Now, Maduro’s seize places in danger a decadeslong alliance that saved Cuba from complete financial destroy following the collapse of its former financial patron, the Soviet Union.
For years, first Chavez after which Maduro despatched billions of dollars’ worth of oil to prop up the Cuban authorities in alternate for a seemingly unending stream of Cuban intelligence and financial advisers and well being care professionals.
Chavez, earlier than his death from cancer in 2013 following months of remedy in Cuban hospitals, declared Cuba and Venezuela weren’t two nations however la gran patria – the one homeland.
Over the years as I traveled frequently between Cuba and Venezuela, it was exhausting to inform the place one nation started and one other ended. I as soon as came across a detachment of Venezuelan troopers constructing a bridge in the Cuban province of Guantanamo. When I requested how lengthy that they had been there, the Venezuelan official in cost, annoyed at the lack of provides, barked at me “Too long!”

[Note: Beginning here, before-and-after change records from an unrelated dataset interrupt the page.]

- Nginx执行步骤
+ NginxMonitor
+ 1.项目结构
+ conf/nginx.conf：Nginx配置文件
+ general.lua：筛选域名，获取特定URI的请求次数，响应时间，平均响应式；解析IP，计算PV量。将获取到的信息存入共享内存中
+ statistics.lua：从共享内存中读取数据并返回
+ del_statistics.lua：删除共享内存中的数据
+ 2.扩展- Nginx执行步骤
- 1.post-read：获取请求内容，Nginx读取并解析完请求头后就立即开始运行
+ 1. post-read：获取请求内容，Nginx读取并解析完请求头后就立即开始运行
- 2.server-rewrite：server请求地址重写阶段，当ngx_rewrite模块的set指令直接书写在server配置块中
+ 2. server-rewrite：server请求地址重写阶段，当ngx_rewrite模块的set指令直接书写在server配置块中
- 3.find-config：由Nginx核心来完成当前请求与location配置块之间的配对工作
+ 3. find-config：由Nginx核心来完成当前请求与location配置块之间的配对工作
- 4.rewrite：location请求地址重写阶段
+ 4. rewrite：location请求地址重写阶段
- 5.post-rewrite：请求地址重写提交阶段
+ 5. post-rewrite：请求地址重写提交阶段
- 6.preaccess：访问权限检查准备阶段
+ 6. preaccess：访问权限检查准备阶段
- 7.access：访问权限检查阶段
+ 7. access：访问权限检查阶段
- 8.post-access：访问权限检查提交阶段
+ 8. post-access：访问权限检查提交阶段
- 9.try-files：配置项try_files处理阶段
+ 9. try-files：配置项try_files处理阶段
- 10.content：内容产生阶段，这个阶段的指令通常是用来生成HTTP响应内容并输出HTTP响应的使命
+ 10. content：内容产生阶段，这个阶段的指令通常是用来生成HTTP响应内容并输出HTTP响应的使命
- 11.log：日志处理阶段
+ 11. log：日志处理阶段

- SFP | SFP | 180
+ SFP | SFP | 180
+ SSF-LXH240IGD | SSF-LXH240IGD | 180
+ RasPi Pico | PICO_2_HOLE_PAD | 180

More typically than not, once I visited clinics in the poorest slums of Caracas, I encountered Cuban docs working there. One time whereas protecting the political upheaval in Venezuela, my cameraman and I have been detained for 4 hours in the sizzling solar by Venezuela’s feared secret police, the Sebin.
They threatened to interrogate and mistreat us for being American spies however then abruptly allow us to go after coming throughout my Cuban resident ID card.

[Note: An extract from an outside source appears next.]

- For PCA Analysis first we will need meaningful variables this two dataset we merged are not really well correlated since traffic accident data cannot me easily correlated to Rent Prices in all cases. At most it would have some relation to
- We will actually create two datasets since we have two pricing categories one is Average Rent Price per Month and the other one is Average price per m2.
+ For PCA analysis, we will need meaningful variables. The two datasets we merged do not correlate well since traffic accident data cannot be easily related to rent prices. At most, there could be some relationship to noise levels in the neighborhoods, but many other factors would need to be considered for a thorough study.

After Chavez died, official mourning was declared throughout Cuba to the diploma that singing was banned that day in my then-2-year-old daughter’s preschool in Havana.

Cuba then declared Chavez to be the island’s most stalwart ally since the Cuban revolution and granted him Cuban citizenship, making him the solely foreigner to obtain that designation since Argentine revolutionary Ernesto “Che” Guevara.
But the symbiotic Venezuelan-Cuban partnership is going through unprecedented strain in the second Trump administration and should quickly be at a breaking level. Invoking a brand new Monroe Doctrine, Trump has vowed to not tolerate nations in the Western Hemisphere with pursuits and aims that run opposite to that of the United States.
“The rapid success of US military operations to oust Maduro can only empower the regime-changers in the Trump administration to put other Latin American nations in their crosshairs, starting with Cuba,” Peter Kornbluh, the coauthor of the ebook “Back Channel to Cuba: The Hidden History of Negotiations Between Washington and Havana,” advised NCS.
The elevated bellicosity couldn’t come at a worse second for Cubans.
Already, on most days a lot of the island is plunged into prolonged blackouts as a result of of an absence of gasoline and getting older energy vegetation that break down with growing frequency. On every government-run tv newscast, an official seems to debate the outlook of the worsening energy state of affairs as in the event that they have been predicting the climate. Shortages of meals, as soon as assured by a authorities rationing system, are threatening to push tens of millions of Cubans nearer to malnutrition.
In December, a authorities commentator on state-run TV raised hackles from many on the island when he suggested Cubans to surrender consuming rice.
“We live in a state of war without war,” a Cuban pal advised me weeks in the past.
But the precise risk of navy intervention could quickly be coming as the finish of the alliance with Venezuela would go away Cuba the most remoted it’s been since the fall of the Soviet Union.
For regime-change hawks in the Trump administration, the alternative to lastly remove a foe simply 90 miles from the United States might show irresistible.
It’s unclear whether or not threats alone will suffice in forcing Havana to offer in to US strain and launch political prisoners and maintain multi-party elections.
“There has never been a time when we have not faced the possibility of invasion,” one stone-faced Cuban official just lately advised me.